SUPPLIED ENTRIES:
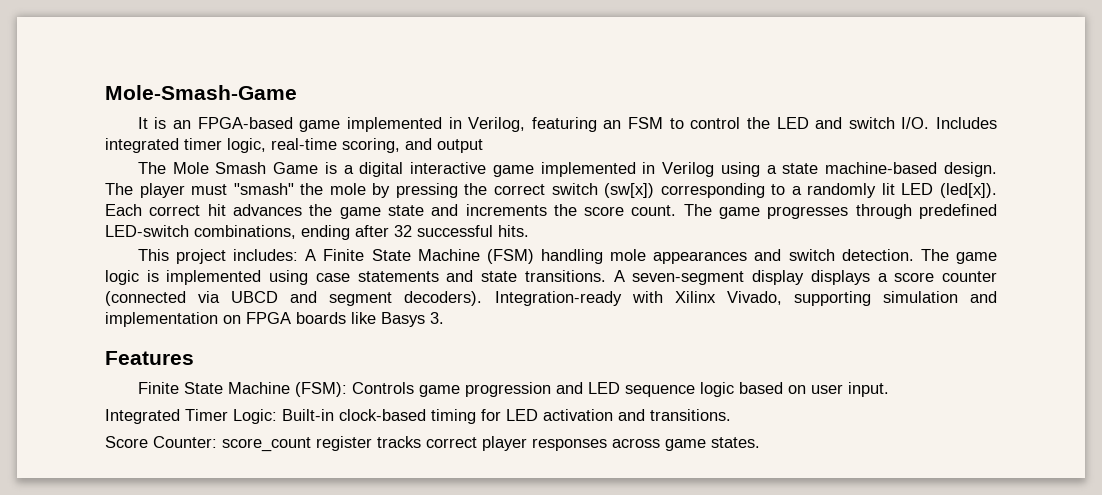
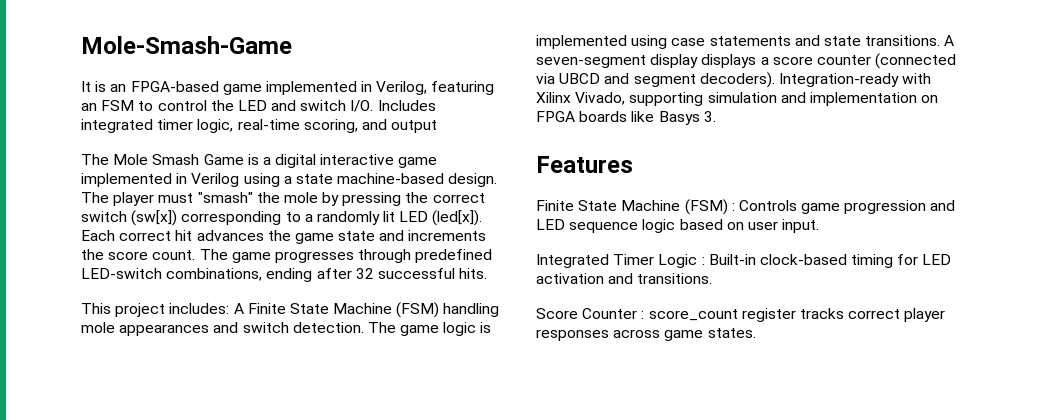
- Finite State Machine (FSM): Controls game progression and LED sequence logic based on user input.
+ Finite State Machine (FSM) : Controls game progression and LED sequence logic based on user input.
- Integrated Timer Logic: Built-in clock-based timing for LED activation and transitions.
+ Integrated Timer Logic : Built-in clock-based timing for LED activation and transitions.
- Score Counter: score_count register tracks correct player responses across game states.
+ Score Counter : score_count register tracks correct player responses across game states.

* * *

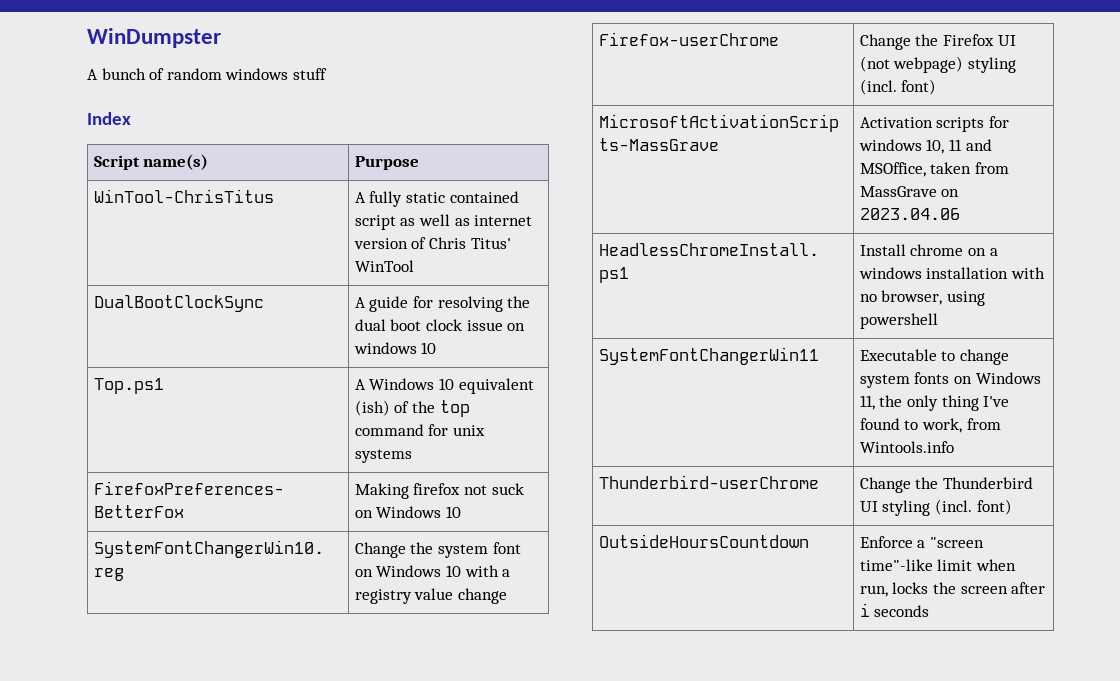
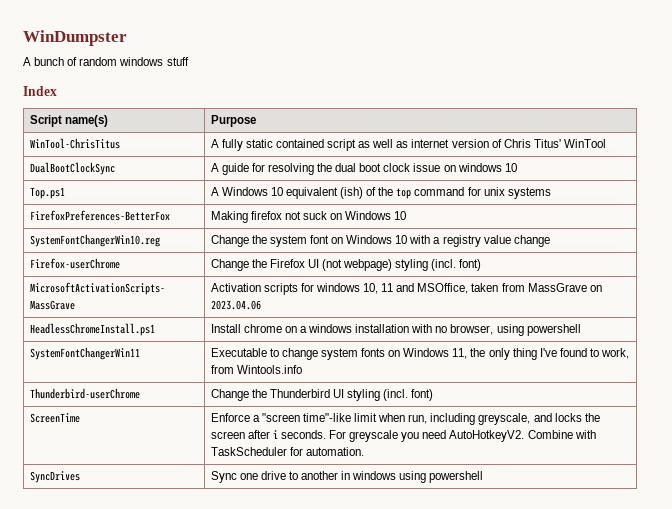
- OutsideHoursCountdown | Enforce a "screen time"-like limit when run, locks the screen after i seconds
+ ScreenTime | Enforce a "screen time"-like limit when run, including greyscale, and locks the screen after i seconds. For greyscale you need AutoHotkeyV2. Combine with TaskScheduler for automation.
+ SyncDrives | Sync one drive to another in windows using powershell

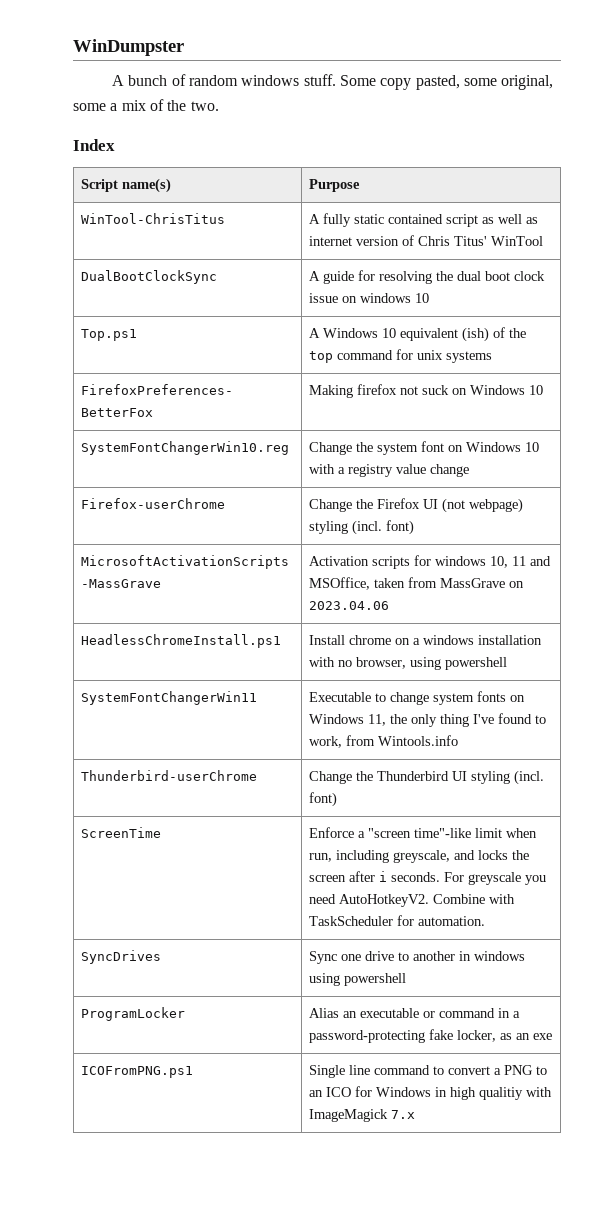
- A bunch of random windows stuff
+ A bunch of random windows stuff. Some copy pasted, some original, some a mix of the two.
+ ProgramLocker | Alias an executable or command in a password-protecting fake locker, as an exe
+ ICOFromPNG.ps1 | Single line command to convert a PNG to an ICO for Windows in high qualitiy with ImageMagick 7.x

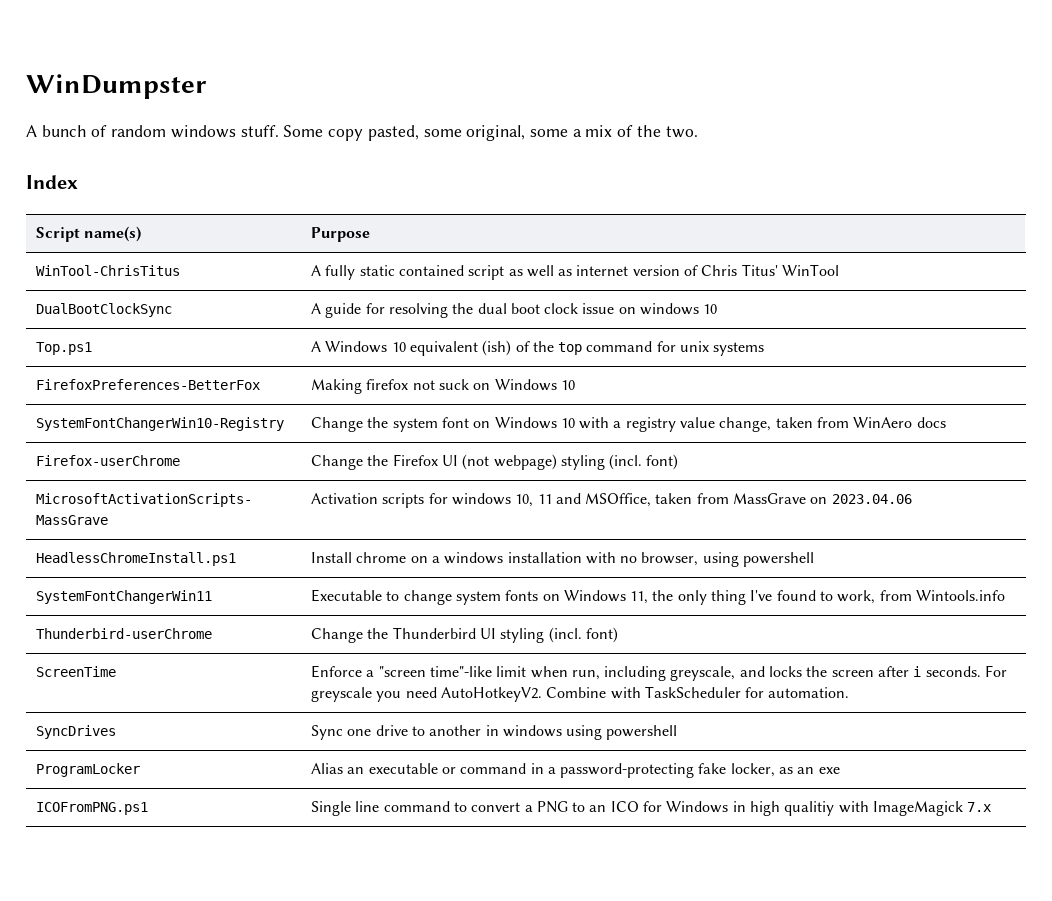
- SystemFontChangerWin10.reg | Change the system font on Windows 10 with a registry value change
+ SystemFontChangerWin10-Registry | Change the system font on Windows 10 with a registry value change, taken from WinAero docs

WORK INSTRUCTIONS:
Begin at the line in the entries above that has "- OutsideHoursCountdown |", stop after the line that has "from WinAero docs", and output exactly those lines without pictures.

FINISHED EXERCISE:
- OutsideHoursCountdown | Enforce a "screen time"-like limit when run, locks the screen after i seconds
+ ScreenTime | Enforce a "screen time"-like limit when run, including greyscale, and locks the screen after i seconds. For greyscale you need AutoHotkeyV2. Combine with TaskScheduler for automation.
+ SyncDrives | Sync one drive to another in windows using powershell

- A bunch of random windows stuff
+ A bunch of random windows stuff. Some copy pasted, some original, some a mix of the two.
+ ProgramLocker | Alias an executable or command in a password-protecting fake locker, as an exe
+ ICOFromPNG.ps1 | Single line command to convert a PNG to an ICO for Windows in high qualitiy with ImageMagick 7.x

- SystemFontChangerWin10.reg | Change the system font on Windows 10 with a registry value change
+ SystemFontChangerWin10-Registry | Change the system font on Windows 10 with a registry value change, taken from WinAero docs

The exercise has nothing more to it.